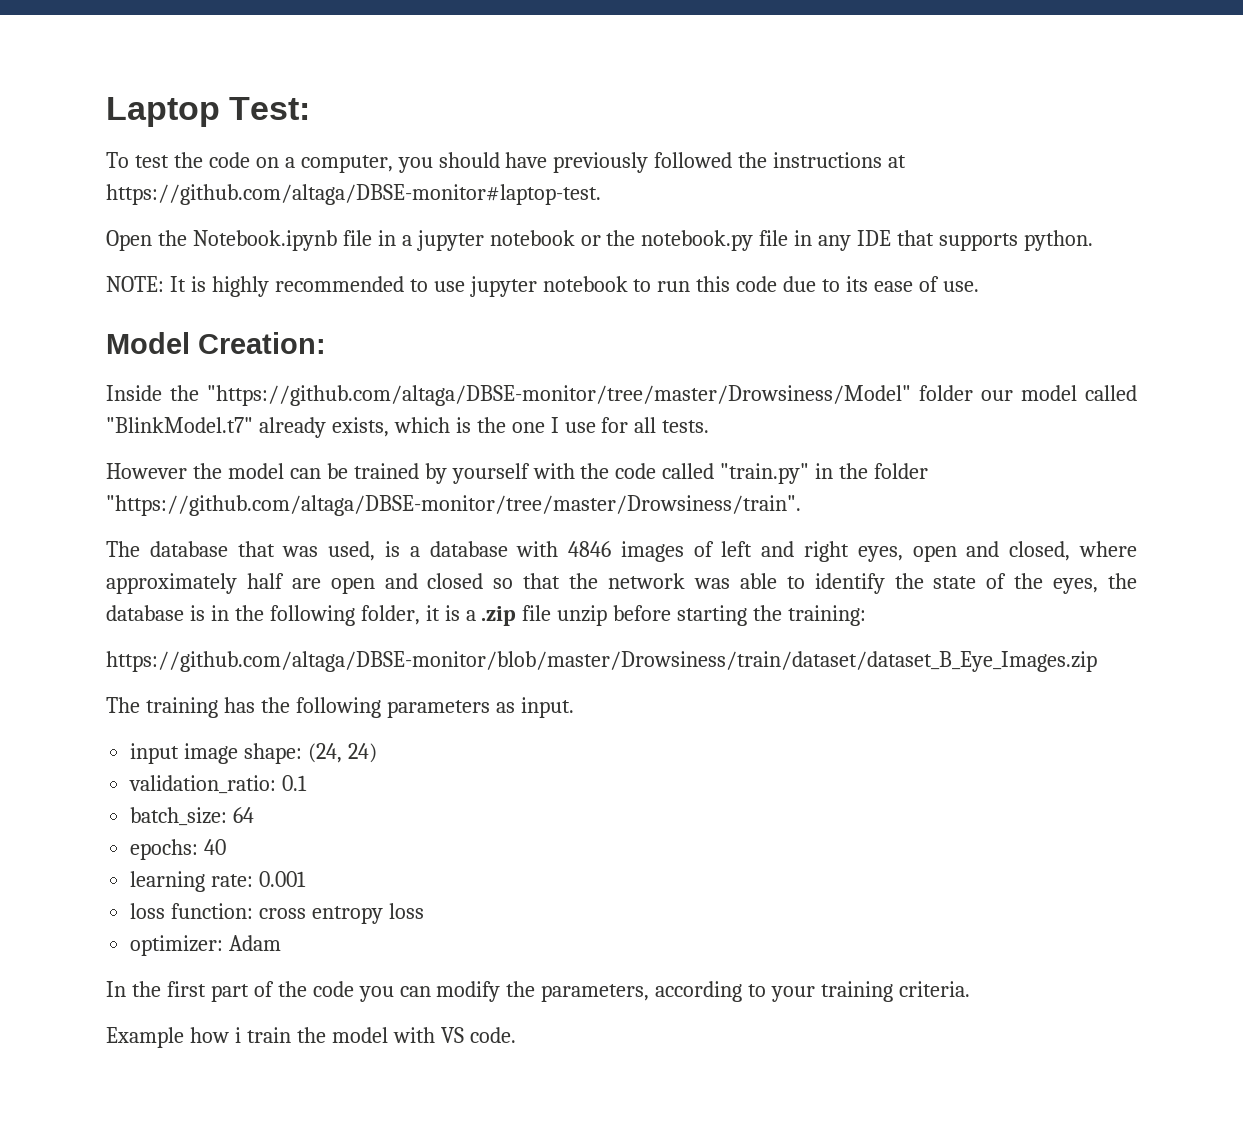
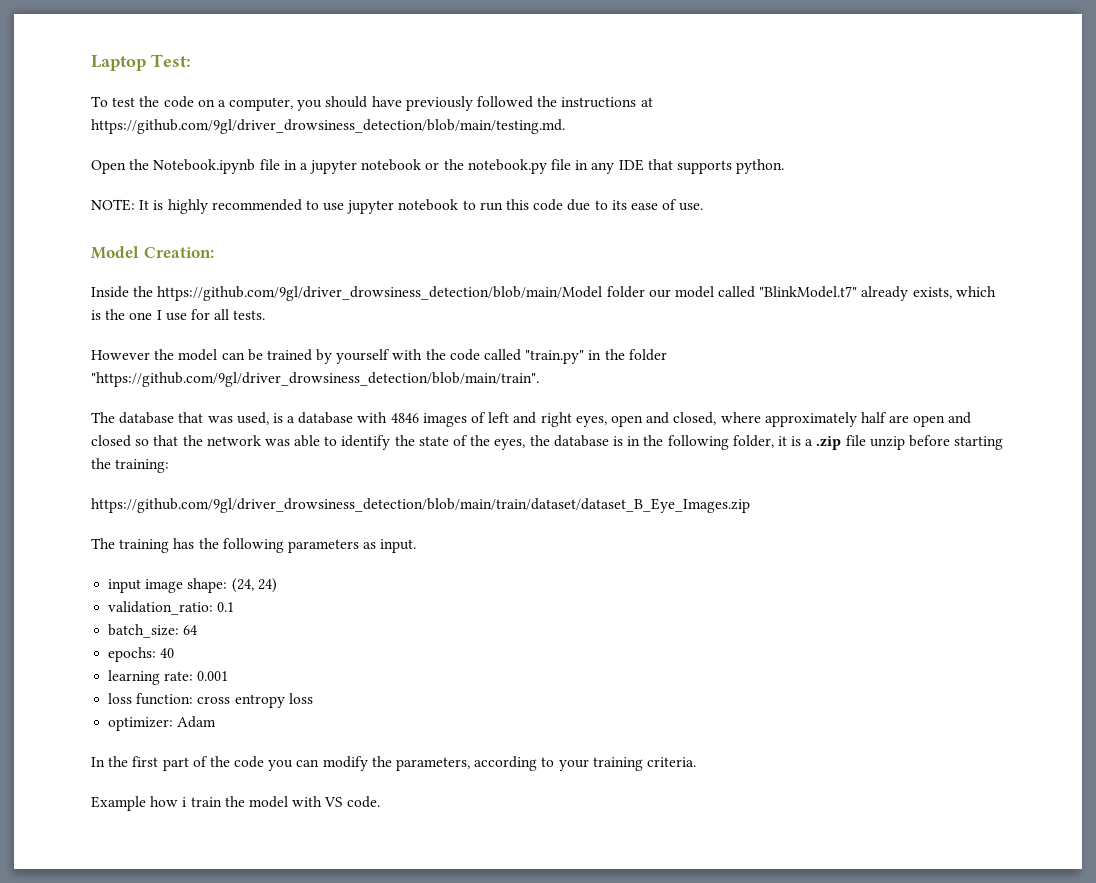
[106,184,601,205] https://github.com/altaga/DBSE-monitor#laptop-test. -> [91,119,565,134] https://github.com/9gl/driver_drowsiness_detection/blob/main/testing.md.
[206,385,911,406] "https://github.com/altaga/DBSE-monitor/tree/master/Drowsiness/Model" -> [157,286,603,301] https://github.com/9gl/driver_drowsiness_detection/blob/main/Model
[106,495,801,516] "https://github.com/altaga/DBSE-monitor/tree/master/Drowsiness/train". -> [91,372,539,387] "https://github.com/9gl/driver_drowsiness_detection/blob/main/train".
[106,651,1097,672] https://github.com/altaga/DBSE-monitor/blob/master/Drowsiness/train/dataset/dataset_B_Eye_Images.zip -> [91,498,750,513] https://github.com/9gl/driver_drowsiness_detection/blob/main/train/dataset/dataset_B_Eye_Images.zip

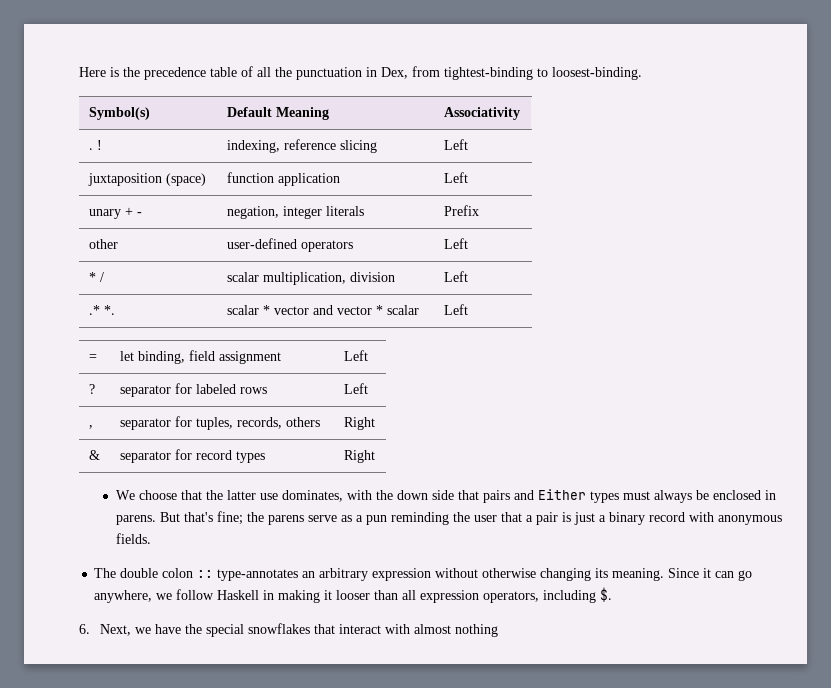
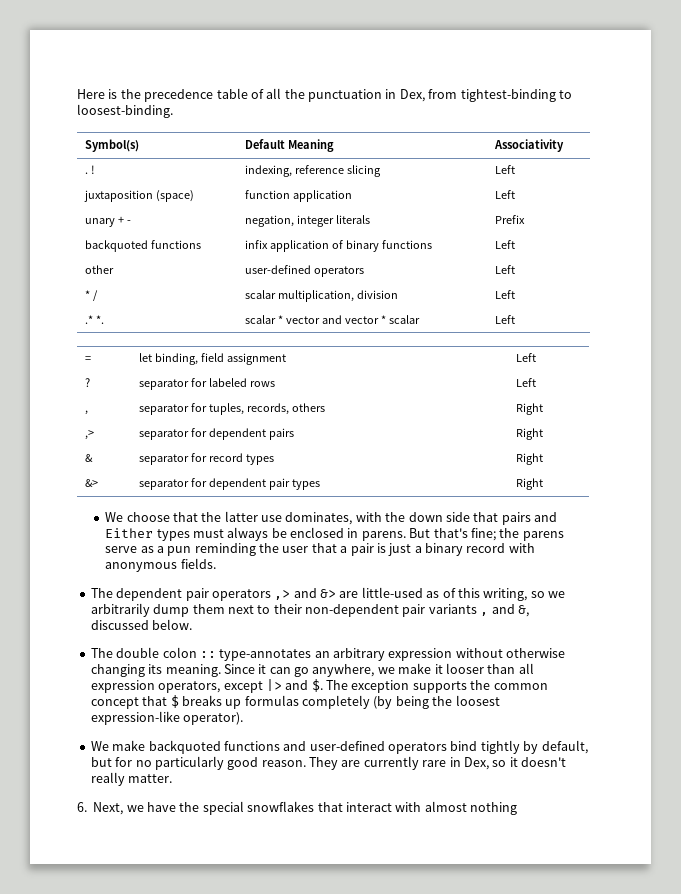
(479, 210) none -> [84,240,201,252] [244,240,432,252] [494,240,515,249] // backquoted functions | infix application of binary functions | Left
(375, 423) none -> [84,430,94,440] [138,428,294,440] [515,428,543,440] // ,> | separator for dependent pairs | Right
(375, 456) none -> [84,479,98,487] [138,478,320,490] [515,478,543,490] // &> | separator for dependent pair types | Right
(151, 538) none -> [90,587,565,601] [90,603,529,617] [90,619,193,630] // The dependent pair operators ,> and &> are little-used as of this writing, so we arbitrarily dump them next to their non-dependent pair variants , and &, discussed below.
[176,589,321,603] follow Haskell in making -> [398,663,432,674] make
[543,587,613,603] including $. -> [223,679,548,693] [90,695,500,709] [90,711,244,725] [90,740,588,754] [90,756,566,770] [90,772,173,786] except |> and $. The exception supports the common concept that $ breaks up formulas completely (by being the loosest expression-like operator). // We make backquoted functions and user-defined operators bind tightly by default, but for no particularly good reason. They are currently rare in Dex, so it doesn't really matter.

▶ [ACTION ITEM] Copy all of the material word for word, and include none of its pictures.

▶ [RESULT OF THIS TASK]
[106,184,601,205] https://github.com/altaga/DBSE-monitor#laptop-test. -> [91,119,565,134] https://github.com/9gl/driver_drowsiness_detection/blob/main/testing.md.
[206,385,911,406] "https://github.com/altaga/DBSE-monitor/tree/master/Drowsiness/Model" -> [157,286,603,301] https://github.com/9gl/driver_drowsiness_detection/blob/main/Model
[106,495,801,516] "https://github.com/altaga/DBSE-monitor/tree/master/Drowsiness/train". -> [91,372,539,387] "https://github.com/9gl/driver_drowsiness_detection/blob/main/train".
[106,651,1097,672] https://github.com/altaga/DBSE-monitor/blob/master/Drowsiness/train/dataset/dataset_B_Eye_Images.zip -> [91,498,750,513] https://github.com/9gl/driver_drowsiness_detection/blob/main/train/dataset/dataset_B_Eye_Images.zip

(479, 210) none -> [84,240,201,252] [244,240,432,252] [494,240,515,249] // backquoted functions | infix application of binary functions | Left
(375, 423) none -> [84,430,94,440] [138,428,294,440] [515,428,543,440] // ,> | separator for dependent pairs | Right
(375, 456) none -> [84,479,98,487] [138,478,320,490] [515,478,543,490] // &> | separator for dependent pair types | Right
(151, 538) none -> [90,587,565,601] [90,603,529,617] [90,619,193,630] // The dependent pair operators ,> and &> are little-used as of this writing, so we arbitrarily dump them next to their non-dependent pair variants , and &, discussed below.
[176,589,321,603] follow Haskell in making -> [398,663,432,674] make
[543,587,613,603] including $. -> [223,679,548,693] [90,695,500,709] [90,711,244,725] [90,740,588,754] [90,756,566,770] [90,772,173,786] except |> and $. The exception supports the common concept that $ breaks up formulas completely (by being the loosest expression-like operator). // We make backquoted functions and user-defined operators bind tightly by default, but for no particularly good reason. They are currently rare in Dex, so it doesn't really matter.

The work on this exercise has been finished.